議員年金がなくなった現状で、国民年金だけになったときに将来に不安があるから議員年金を復活させようというのであれば、その主張はつまるところ「国民年金では老後に不安がある」ということと同趣旨である。はたして、議員年金の復活を主張する主に現職の議員たちはそのことを理解しているのだろうか。

 

 

地方議員の雇用主は地方自治体?

 先に紹介した記事では、議員年金の復活を主張する自民党の国会議員の声が引用されているが、議員年金の復活を主張しているのは彼らだけではない。

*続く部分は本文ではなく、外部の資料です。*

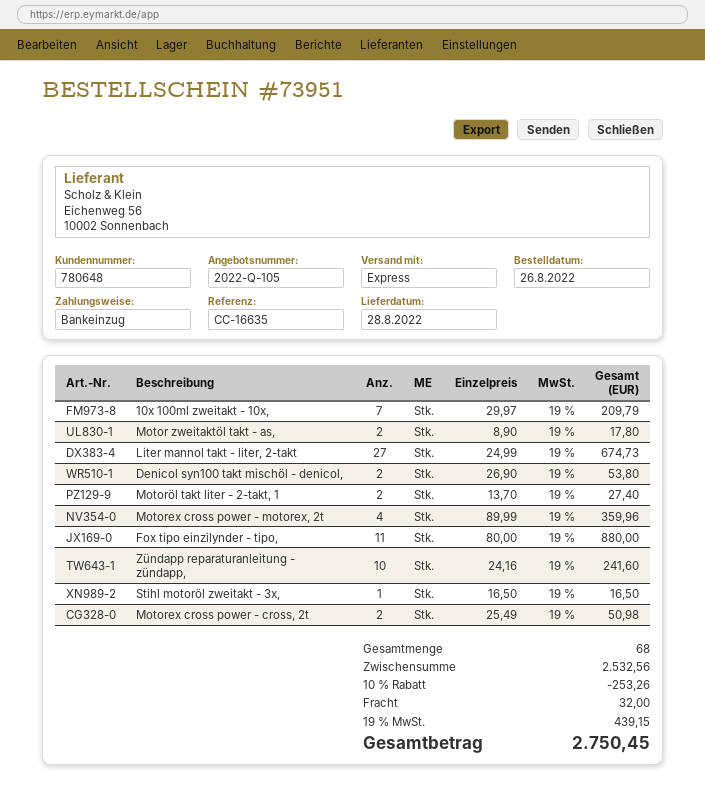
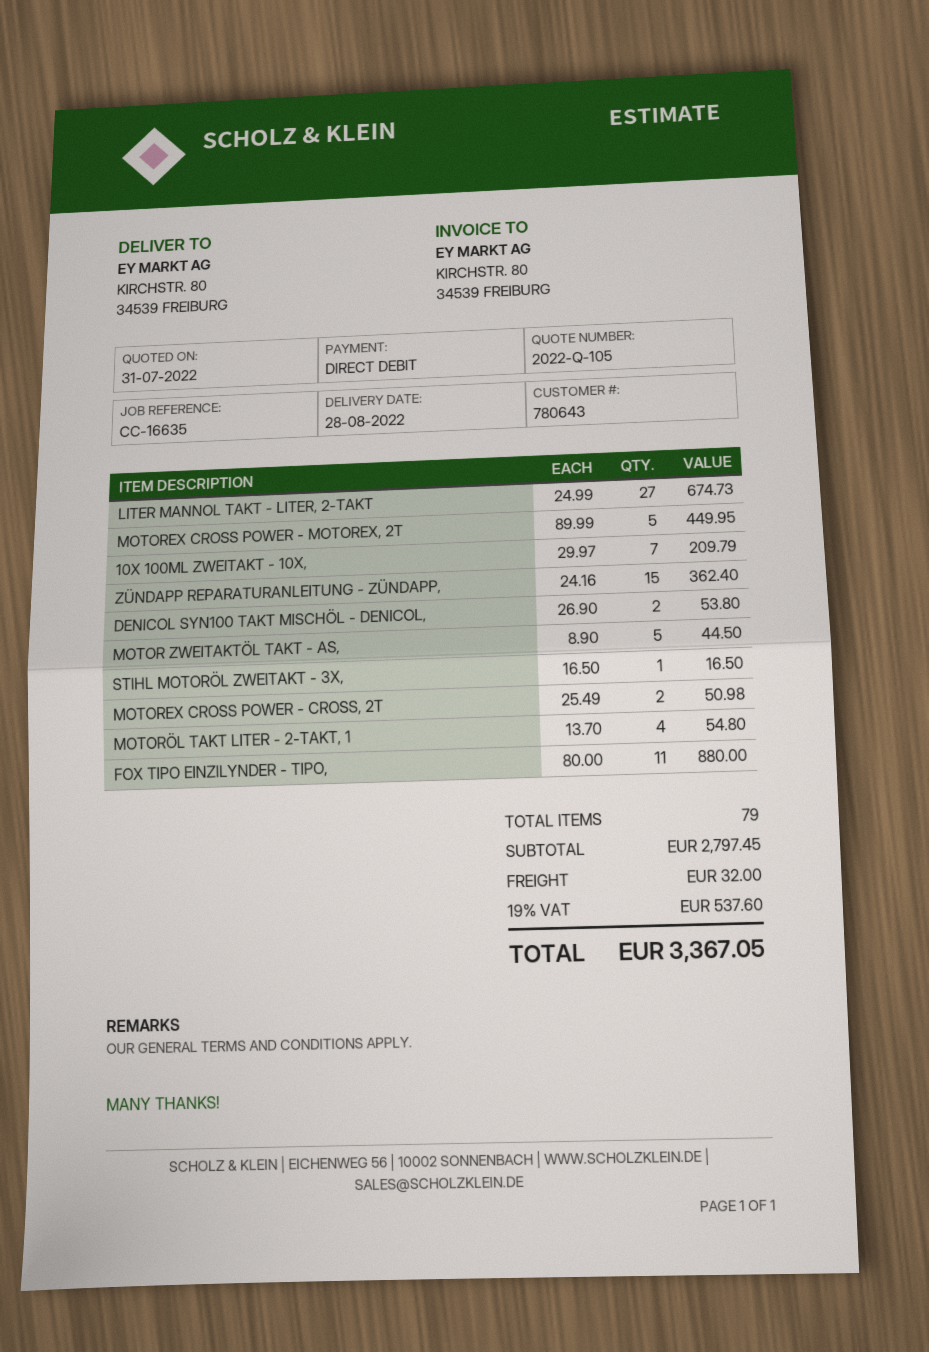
customer number: 780648 -> 780643
Motor zweitaktöl takt - as,: 2 x 8.90 = 17.80 -> 5 x 8.90 = 44.50
Motoröl takt liter - 2-takt, 1: 2 x 13.70 = 27.40 -> 4 x 13.70 = 54.80
Motorex cross power - motorex, 2t: 4 x 89.99 = 359.96 -> 5 x 89.99 = 449.95
Zündapp reparaturanleitung - zündapp,: 10 x 24.16 = 241.60 -> 15 x 24.16 = 362.40
total quantity: 68 -> 79
subtotal: 2532.56 -> 2797.45
discount: 10% = 253.26 -> none
tax: 19% = 439.15 -> 19% = 537.60
total: 2750.45 -> 3367.05

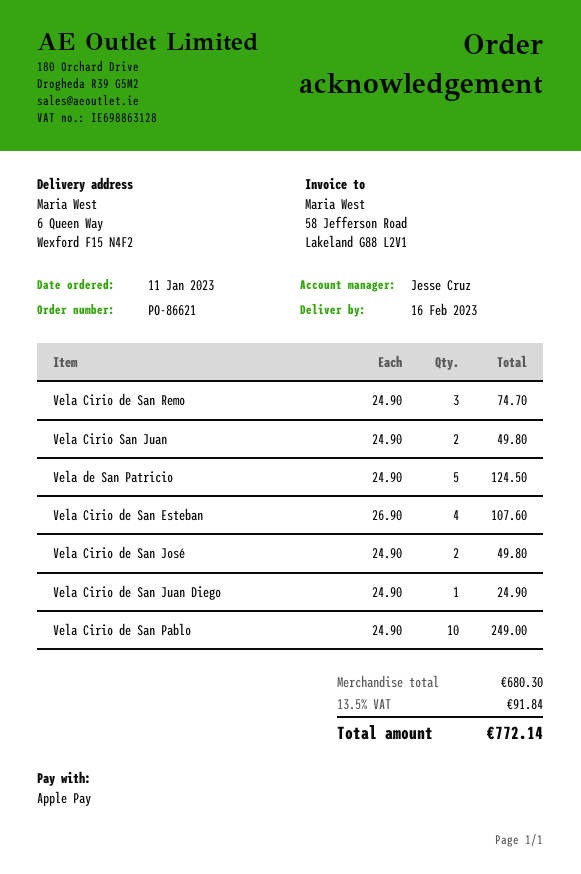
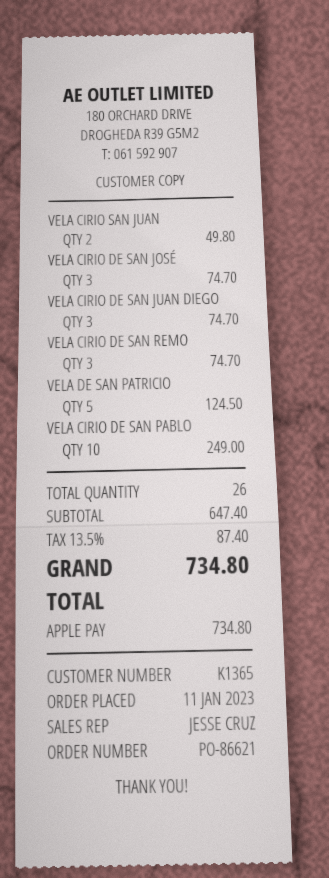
Vela Cirio de San Esteban: 4 for 107.60 -> none
Vela Cirio de San José: 2 for 49.80 -> 3 for 74.70
Vela Cirio de San Juan Diego: 1 for 24.90 -> 3 for 74.70
subtotal: 680.30 -> 647.40
tax: 13.5% = 91.84 -> 13.5% = 87.40
total: 772.14 -> 734.80

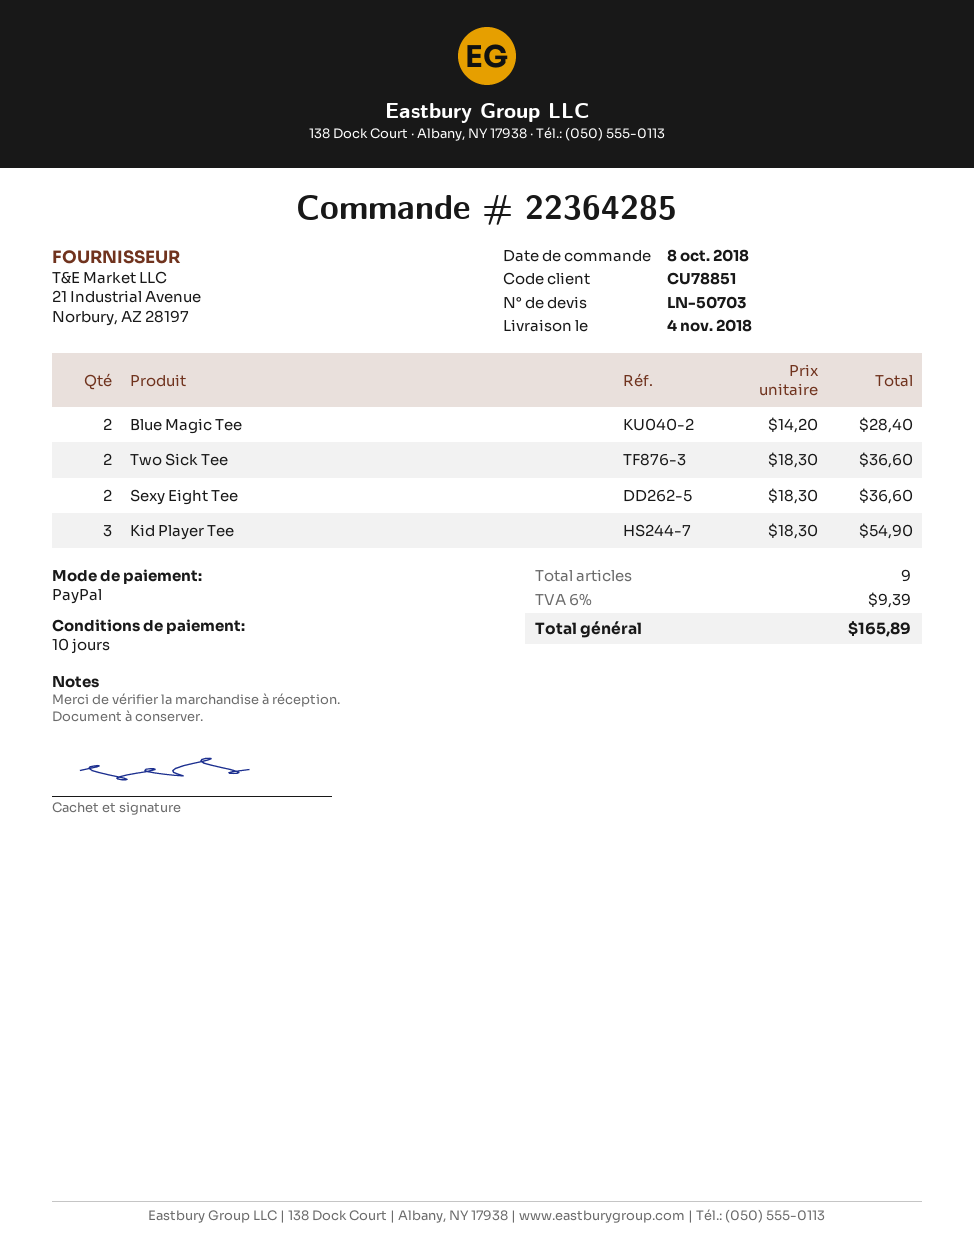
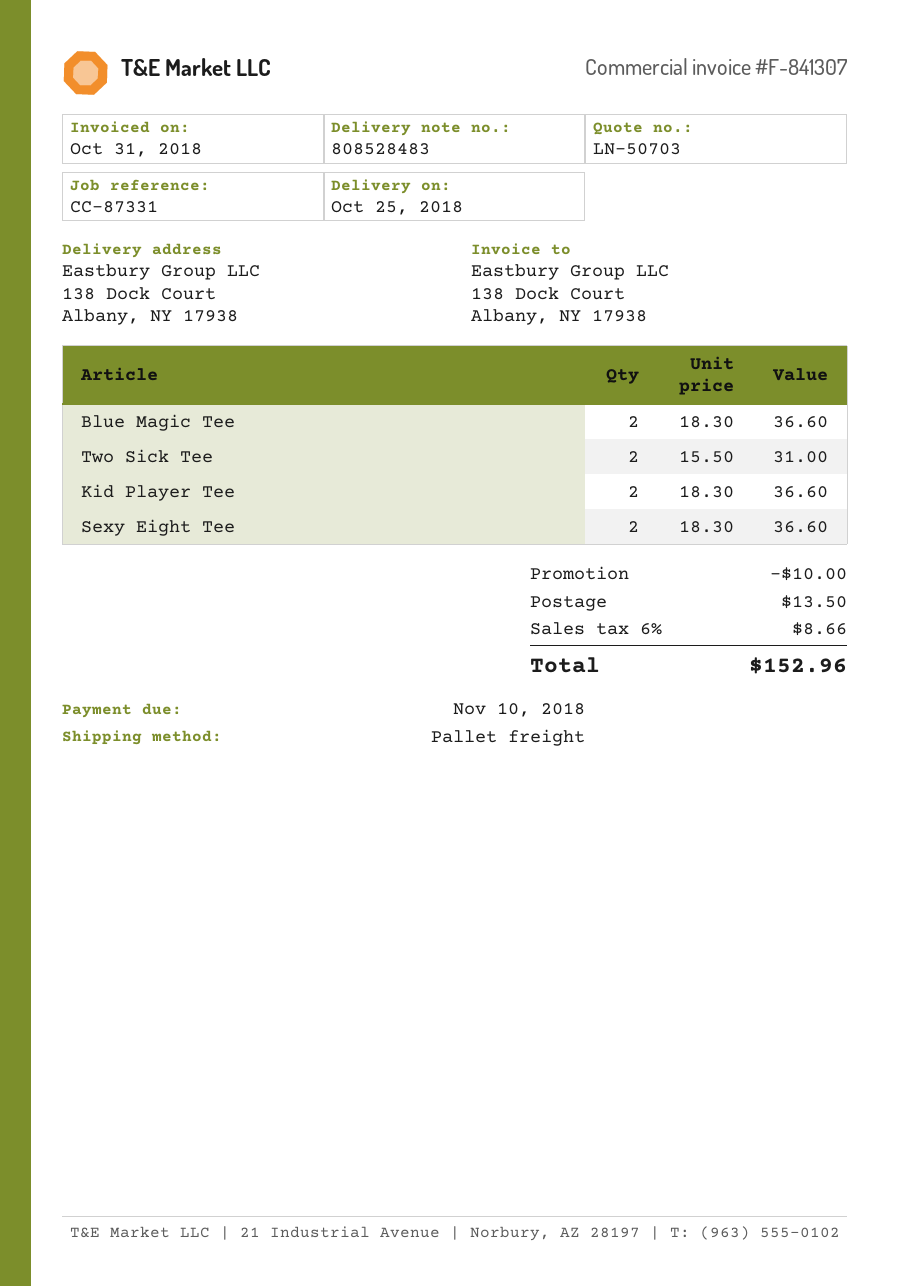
delivery date: 2018-11-04 -> 2018-10-25
Blue Magic Tee: 2 x 14.20 = 28.40 -> 2 x 18.30 = 36.60
Two Sick Tee: 2 x 18.30 = 36.60 -> 2 x 15.50 = 31.00
Kid Player Tee: 3 x 18.30 = 54.90 -> 2 x 18.30 = 36.60
discount: none -> 10.00
shipping: none -> 13.50
tax: 6% = 9.39 -> 6% = 8.66
total: 165.89 -> 152.96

 都道府県議会議長会、全国市議会議長会、町村議会議長会が国に対して要望活動を展開している。多くの地方議会で自民党や公明党の議員が議席の多くを占めている以上、それら議長会もそれらの政党の議員の主張に寄るはずで、国政の自民党と公明党と地方の動きがここでは連動していると見るべきであろう。

彼らが主張しているのが、地方議員の厚生年金への加入である。この議員の厚生年金への加入が議員年金の復活の具体的な方法として現在検討されている。

 

 議員が厚生年金に加入するとなれば、雇用者を誰とするのかが問題となる。現在検討されているのは、地方議員については地方自治体を雇用主とするというやり方である。

 その場合、保険料は地方議員と地方自治体が半分ずつ負担することになる。地方自治体が半分負担するということは、つまり税金で地方議員の保険料を支払うということだ。

 

 議員年金の復活というとき、財源のことには触れないようにしているようだ。だが、実態としては税金が投入されることは不可避で、当然それは国民の負担というかたちをとることになる。何か新しい取り組みを行う以上、それを担保する財源が必要であり、その財源は基本的には新たな税金の創設か増税というかたちをとるしかない。

国民に追加の負担をお願いして、自らの老後の資金面での不安をなくしたい。議員年金の復活を叫ぶ議員たちの主張はそう要約することが出来るが、その財源のことを考えたときに、そう簡単に国民としては認めるわけにはいかないのではないだろうか。

 

 

税金で議員の老後を充実させるのか?

 議員年金の復活とは、つまり、議員の厚生年金への加入であり、その保険料を税金で賄うということを意味している。議員年金の復活を主張する議員は自らの老後の生活を充実させるために税金を投入しよう、そう言っているのである。

 何とも自分たちだけに都合の良い主張だが、このまま自公政権が続けば、そう遠くないうちに、地方議員の年金は事実上の復活となるだろう。

思い出して欲しい。安倍総理が「民主政権時代は悪夢であった」と言ったことを。

 この地方議員の議員年金を廃止したのは民主党政権のときである。そう、自民党の議員にとっては議員年金の廃止は悪夢であったのである。自公政権になったのだから、議員年金を復活させたい。そう目論んでいるのだ。

 選挙で現在の与党に簡単に勝たせると、こういう国民にとって不都合なことを進めても選挙で負けないとなって、どんどん自らに都合の良いことを進めようとすることになる。間近に参議院議員選挙の投票日が迫っているが、選挙後に与党が実際に何を進めようとしているのかも見定めて投票をする必要があると言えるだろう。